Frankfurt - Die gesetzlich Krankenversicherten können möglicherweise auf Beitragssenkungen hoffen. Die FDP-Forderung nach Abschaffung der Praxisgebühr ist dagegen wohl vom Tisch. 

Die “Frankfurter Rundschau“ berichtete, bei Verhandlungen in der Koalition zeichne sich ab, dass der Beitragssatz wegen der Milliardenüberschüsse der Kassen spätestens zum 1. Januar 2013 um 0,1 Prozentpunkte auf dann 15,4 Prozent sinke.

Zudem liefen die Gespräche von Finanzminister Wolfgang Schäuble (CDU) mit Gesundheitsminister Daniel Bahr (FDP) darauf hinaus, dass die Reserve des Gesundheitsfonds einmalig um rund zwei Milliarden Euro gekürzt wird, schrieb die Zeitung. Der jährliche Steuerzuschuss des Bundes in Höhe von 14 Milliarden Euro solle zudem befristet für mindestens zwei Jahre gesenkt werden. Der genaue Betrag sei noch unklar. Die FDP-Forderung nach Abschaffung der Praxisgebühr sei vom Tisch.

Im Gegenzug habe Schäuble seinen Widerstand gegen die Forderung Bahrs aufgegeben, den Abschluss privater Pflegezusatzversicherungen nicht nur mit Steuervorteilen zu fördern sondern auch mit direkten Zulagen, schrieb das Blatt. Letztere kämen vor allem Geringverdienern zugute.

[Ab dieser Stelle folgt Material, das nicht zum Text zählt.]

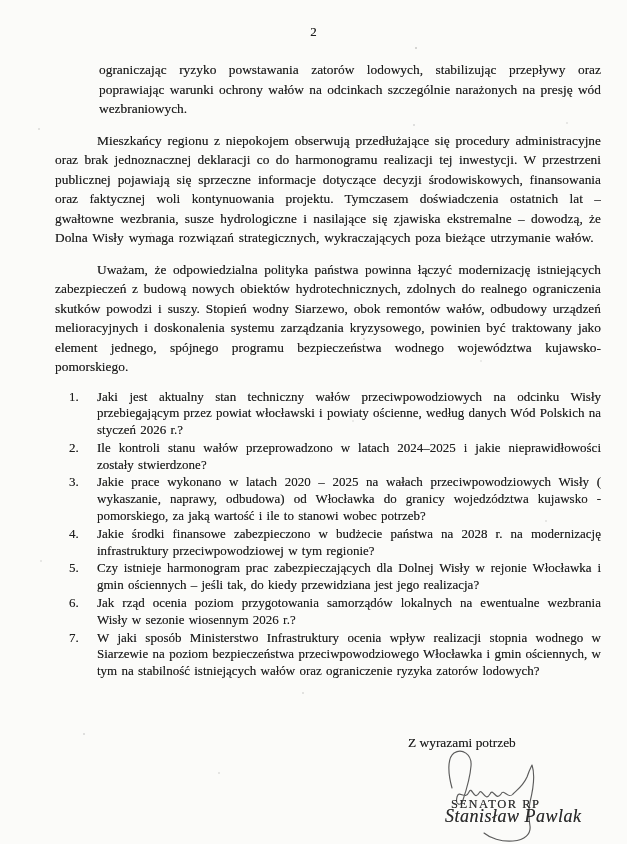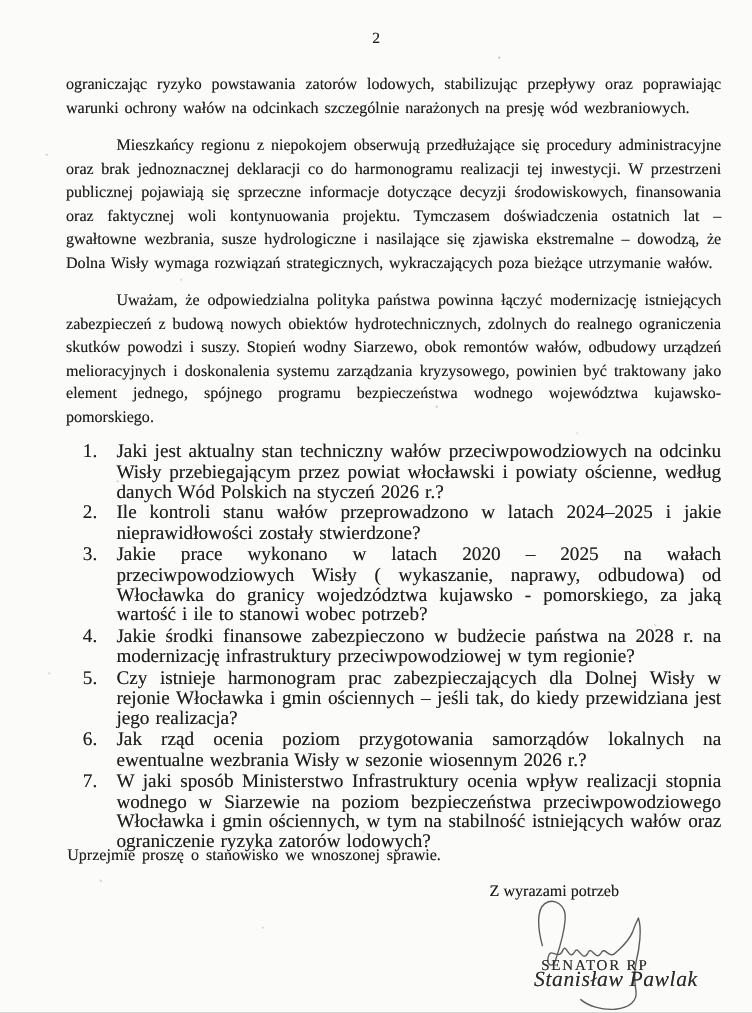--- a/index.html
+++ b/index.html
@@ -27,7 +27,7 @@
     word-spacing:1.5px;
   }
   .para.indent{text-indent:42px;}
-  .para.first{margin-top:36px;}
+  .para.first{margin-top:36px;margin-left:44px;}
   ol.questions{
     margin:6px 0 0 0;
     padding:0 0 0 42px;

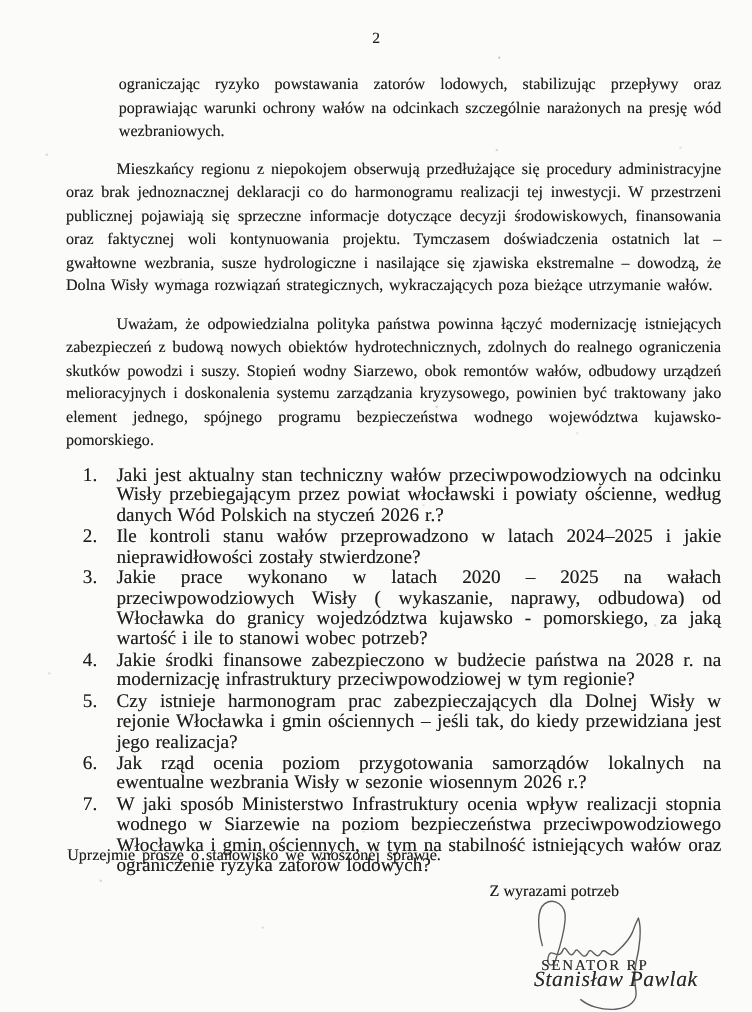--- a/index.html
+++ b/index.html
@@ -33,7 +33,7 @@
     padding:0 0 0 42px;
     list-style:none;
     counter-reset:q;
-    font-size:16px;
+    font-size:13px;
     line-height:16.8px;
   }
   ol.questions li{

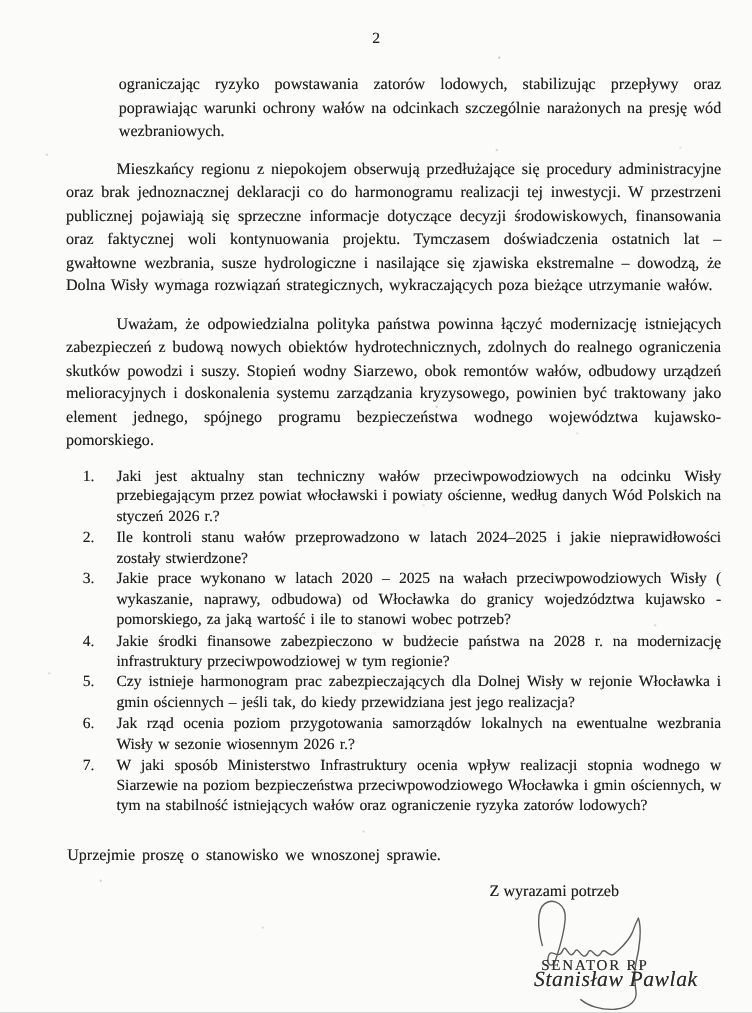--- a/index.html
+++ b/index.html
@@ -118,7 +118,6 @@
     <li>W jaki sposób Ministerstwo Infrastruktury ocenia wpływ realizacji stopnia wodnego w Siarzewie na poziom bezpieczeństwa przeciwpowodziowego Włocławka i gmin ościennych, w tym na stabilność istniejących wałów oraz ograniczenie ryzyka zatorów lodowych?</li>
   </ol>
 
-  <div class="closing">Uprzejmie proszę o stanowisko we wnoszonej sprawie.</div>
 
   <div class="valediction">Z wyrazami potrzeb</div>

FDP-Generalsekretär beharrt auf Aus für Praxisgebühr

FDP-Generalsekretär Patrick Döring bekräftigte allerdings die Forderung, die Praxisgebühr abzuschaffen. „Der Koalitionsvertrag gilt nicht nur für die FDP, sondern auch für die Union“, sagte Döring am Samstag auf einem Landesparteitag der schleswig-holsteinischen FDP. „Weniger Bürokratie als die Nichterhebung (der Praxisgebühr) kann ich mir persönlich nicht vorstellen.“ Im Koalitionsvertrag war vereinbart worden, eine Reform der Gebühr zu prüfen. Die Union sei die einzige Kraft, die einst für die Praxisgebühr gewesen sei und sich noch vor den rollenden Zug stelle, sagte Döring.